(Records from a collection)
BEGIN
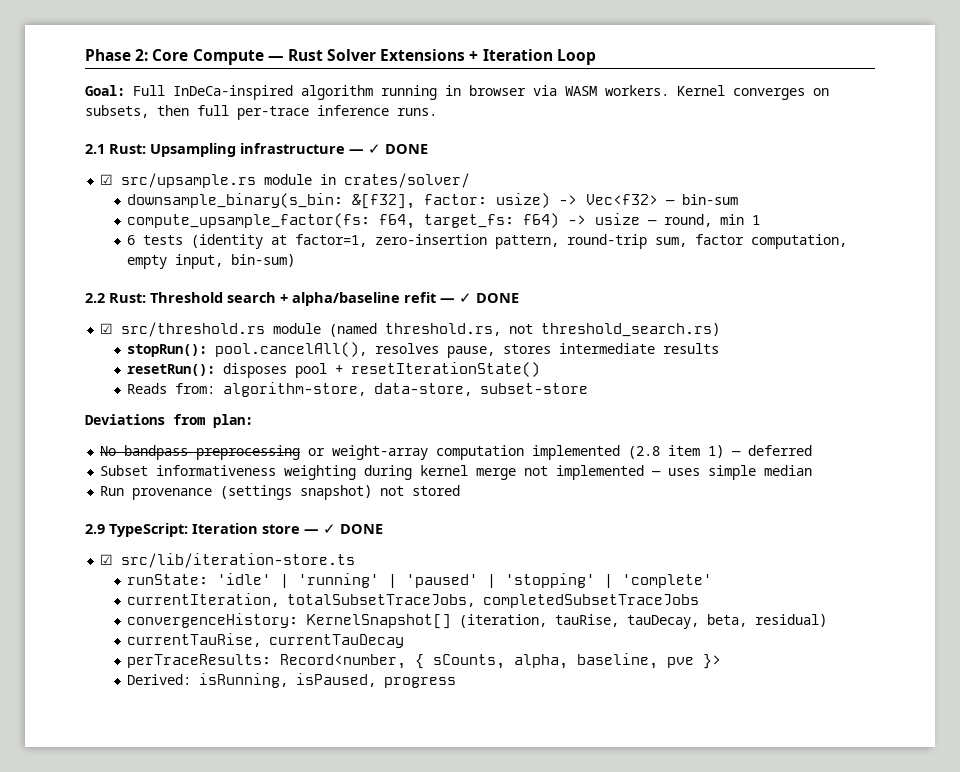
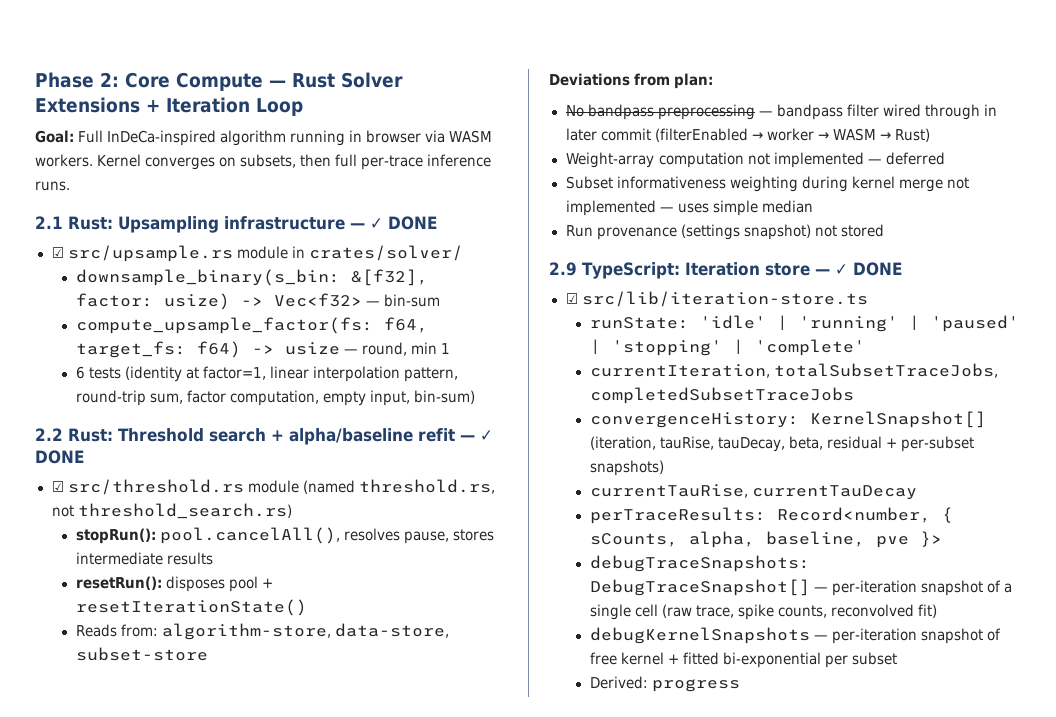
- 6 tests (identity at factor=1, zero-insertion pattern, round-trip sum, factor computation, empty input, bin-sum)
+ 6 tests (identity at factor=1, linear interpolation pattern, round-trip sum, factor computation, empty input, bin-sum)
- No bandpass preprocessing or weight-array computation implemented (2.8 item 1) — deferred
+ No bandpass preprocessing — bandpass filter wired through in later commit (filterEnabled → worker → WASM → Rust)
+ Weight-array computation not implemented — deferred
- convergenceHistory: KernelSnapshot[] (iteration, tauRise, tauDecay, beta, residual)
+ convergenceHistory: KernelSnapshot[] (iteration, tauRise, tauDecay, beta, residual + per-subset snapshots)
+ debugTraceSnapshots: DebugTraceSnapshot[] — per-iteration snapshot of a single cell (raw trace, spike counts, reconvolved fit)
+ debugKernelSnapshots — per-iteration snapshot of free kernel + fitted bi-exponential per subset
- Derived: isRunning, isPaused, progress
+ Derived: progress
END
BEGIN
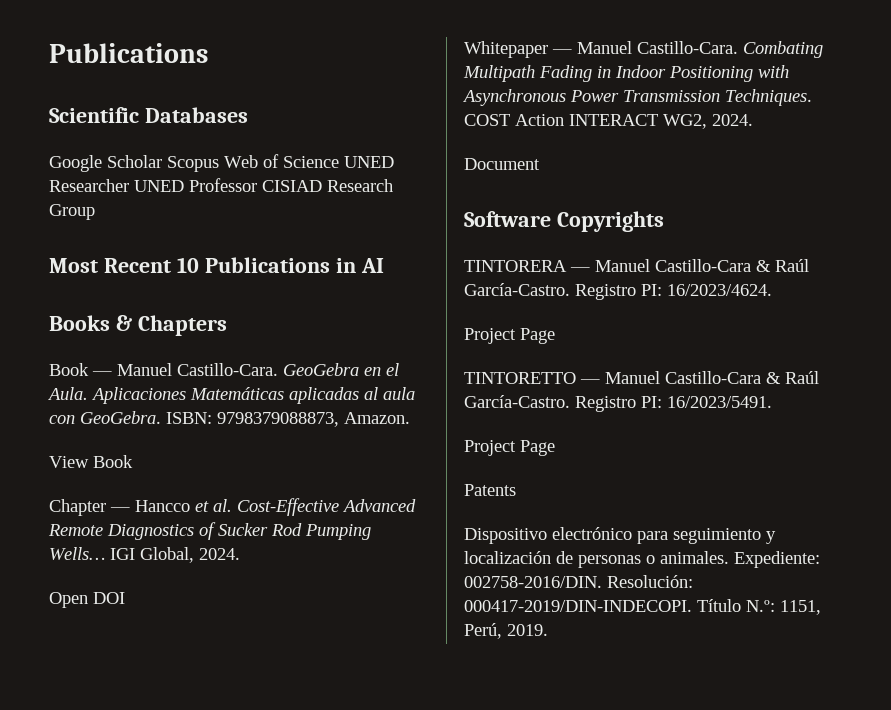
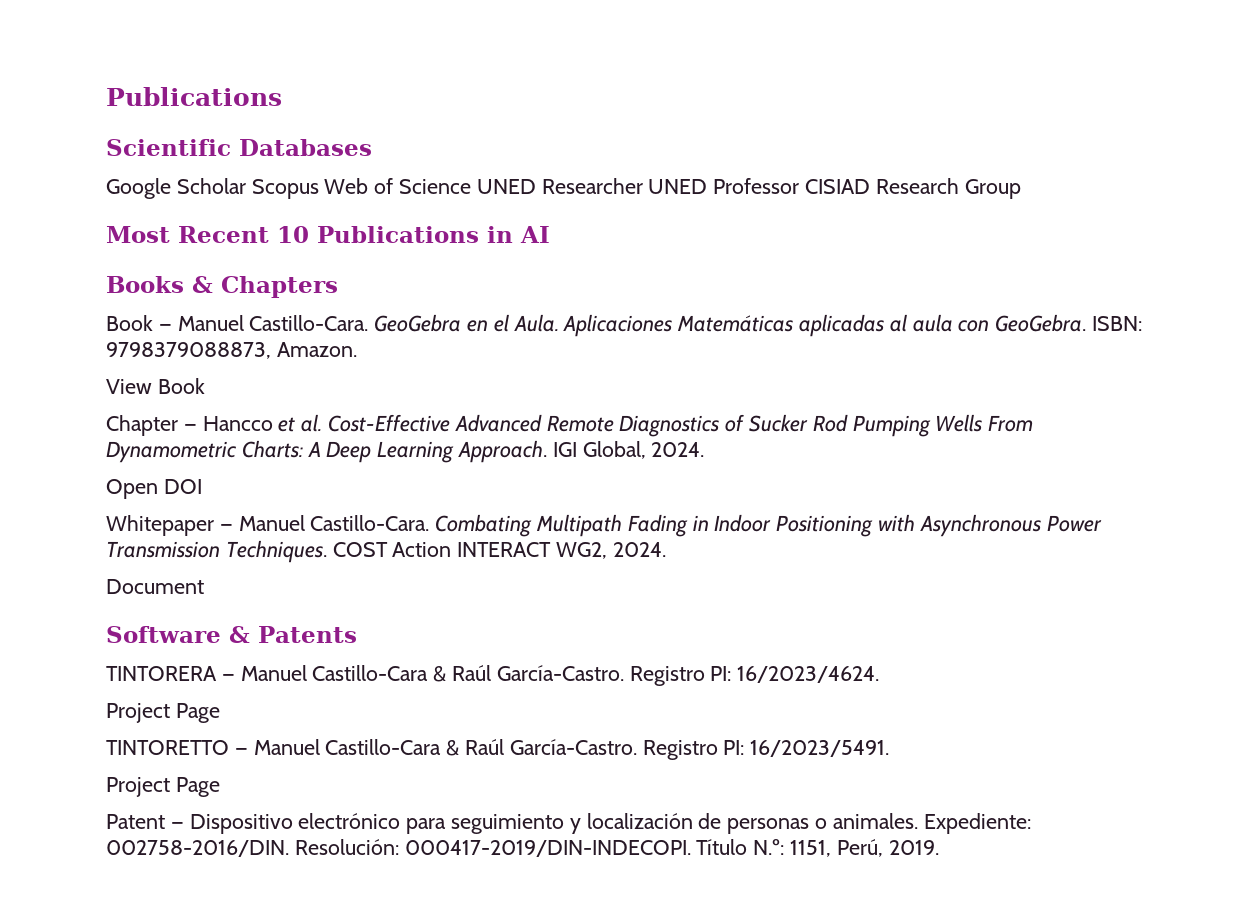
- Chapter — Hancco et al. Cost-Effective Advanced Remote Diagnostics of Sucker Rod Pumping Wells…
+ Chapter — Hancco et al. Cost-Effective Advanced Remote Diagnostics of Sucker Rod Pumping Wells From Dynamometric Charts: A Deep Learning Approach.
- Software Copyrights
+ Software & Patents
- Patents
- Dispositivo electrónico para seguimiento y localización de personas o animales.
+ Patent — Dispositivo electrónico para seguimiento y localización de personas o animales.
END
▶ [Work instruction] Within the entries above, find each line where "seguimiento" appears; copy every one.

▶ [Written reply]
- Dispositivo electrónico para seguimiento y localización de personas o animales.
+ Patent — Dispositivo electrónico para seguimiento y localización de personas o animales.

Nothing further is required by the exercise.